┌─ DATA PROVIDED

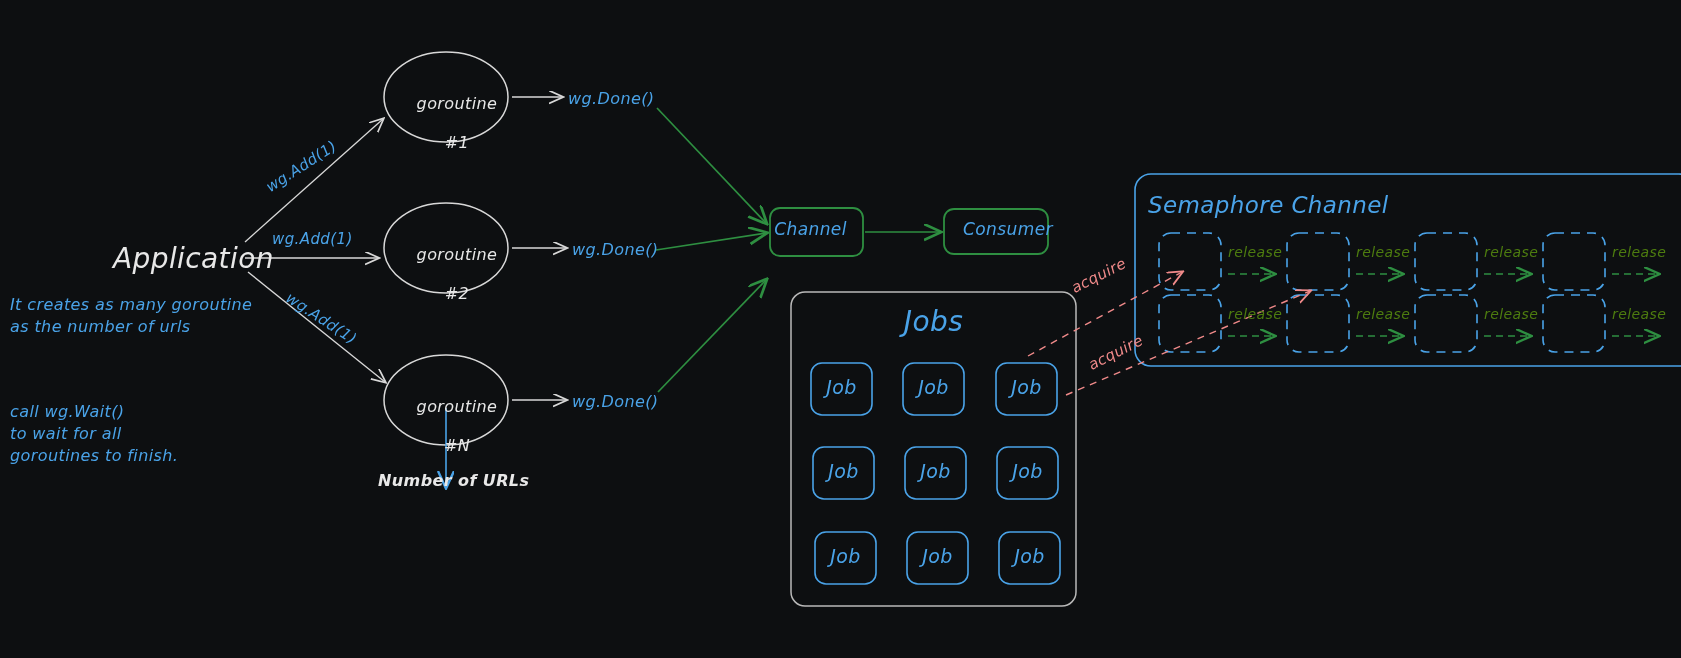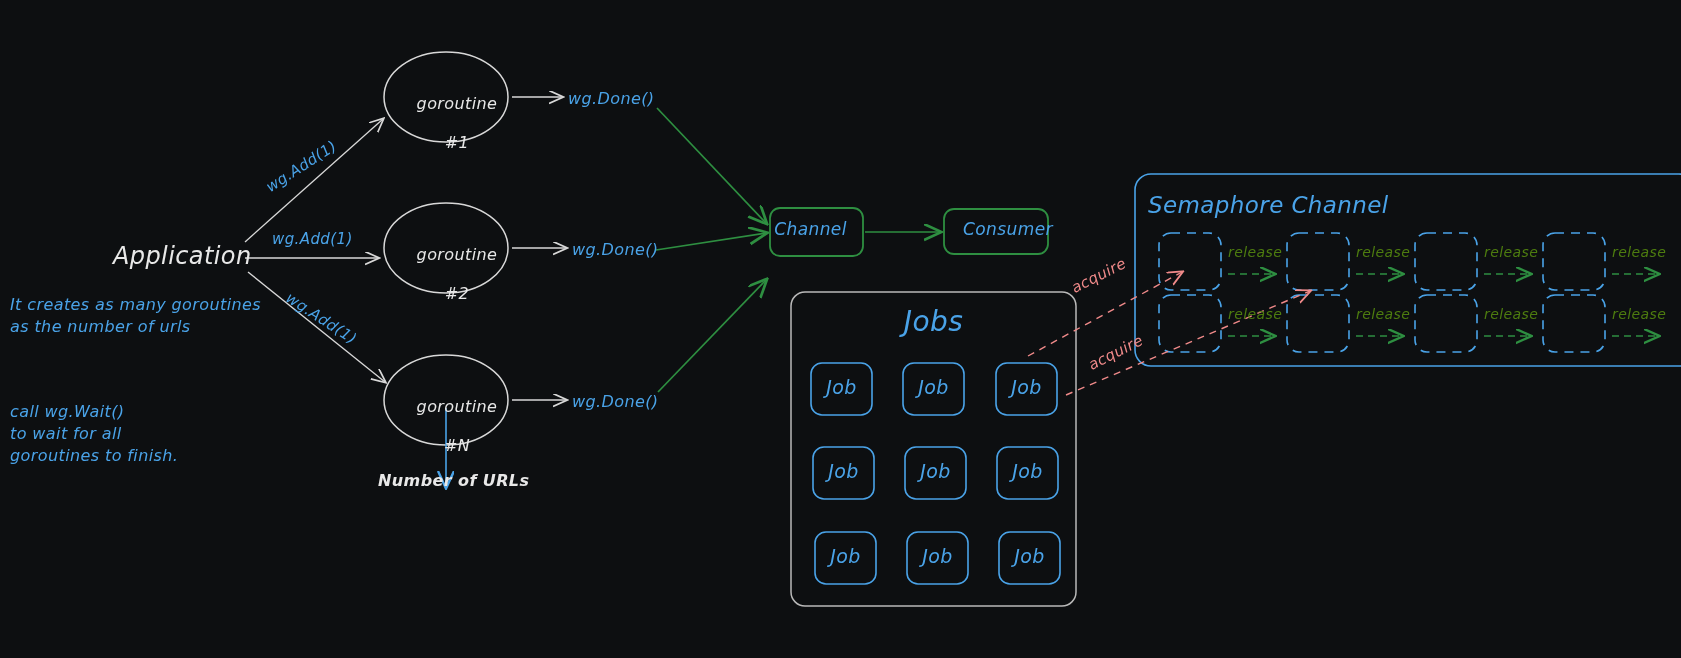--- a/index.html
+++ b/index.html
@@ -138,7 +138,7 @@
     <path d="M1066,395 L1310,291" fill="none" stroke="#f08a8a" stroke-width="1.4" stroke-dasharray="7 6" marker-end="url(#arrR)"></path>
   </svg>
 
-  <div class="lbl hand white" style="left:113px; top:240px; font-size:24px;">Application</div>
+  <div class="lbl hand white" style="left:113px; top:240px; font-size:28px;">Application</div>
 
   <div class="lbl hand blue" style="left:10px; top:294px; font-size:16px;">It creates as many goroutines
 as the number of urls</div>

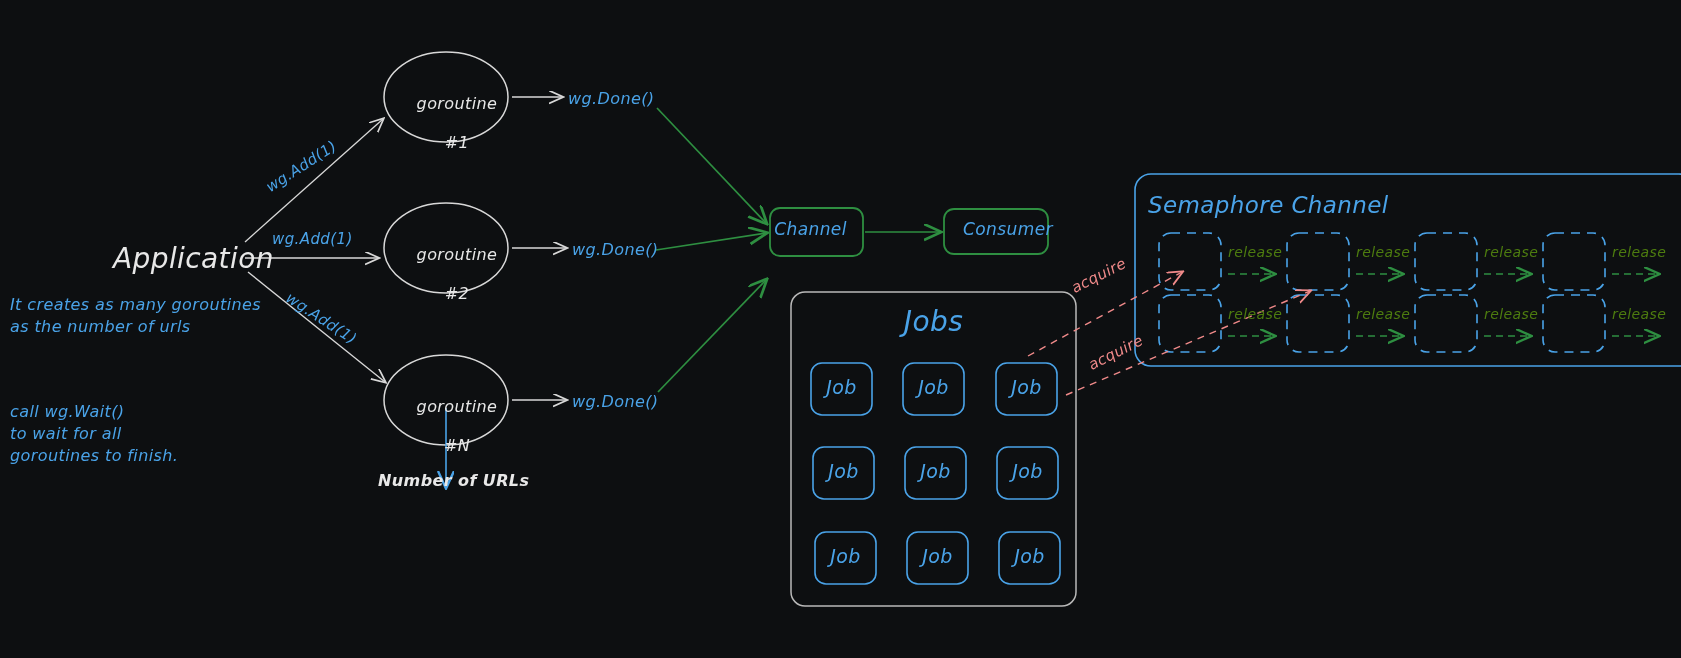--- a/index.html
+++ b/index.html
@@ -140,7 +140,7 @@
 
   <div class="lbl hand white" style="left:113px; top:240px; font-size:28px;">Application</div>
 
-  <div class="lbl hand blue" style="left:10px; top:294px; font-size:16px;">It creates as many goroutines
+  <div class="lbl hand blue" style="left:10px; top:294px; font-size:16px;">It creates as many goroutine
 as the number of urls</div>
 
   <div class="lbl hand blue" style="left:10px; top:353px; font-size:16px;margin-top:48px;">call wg.Wait()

└─

:: EXERCISE ::
Go through the material above and return each line that holds the word "Application".

:: OUTPUT OF THE TASK ::
-  <div class="lbl hand white" style="left:113px; top:240px; font-size:24px;">Application</div>
+  <div class="lbl hand white" style="left:113px; top:240px; font-size:28px;">Application</div>
   <div class="lbl hand white" style="left:113px; top:240px; font-size:28px;">Application</div>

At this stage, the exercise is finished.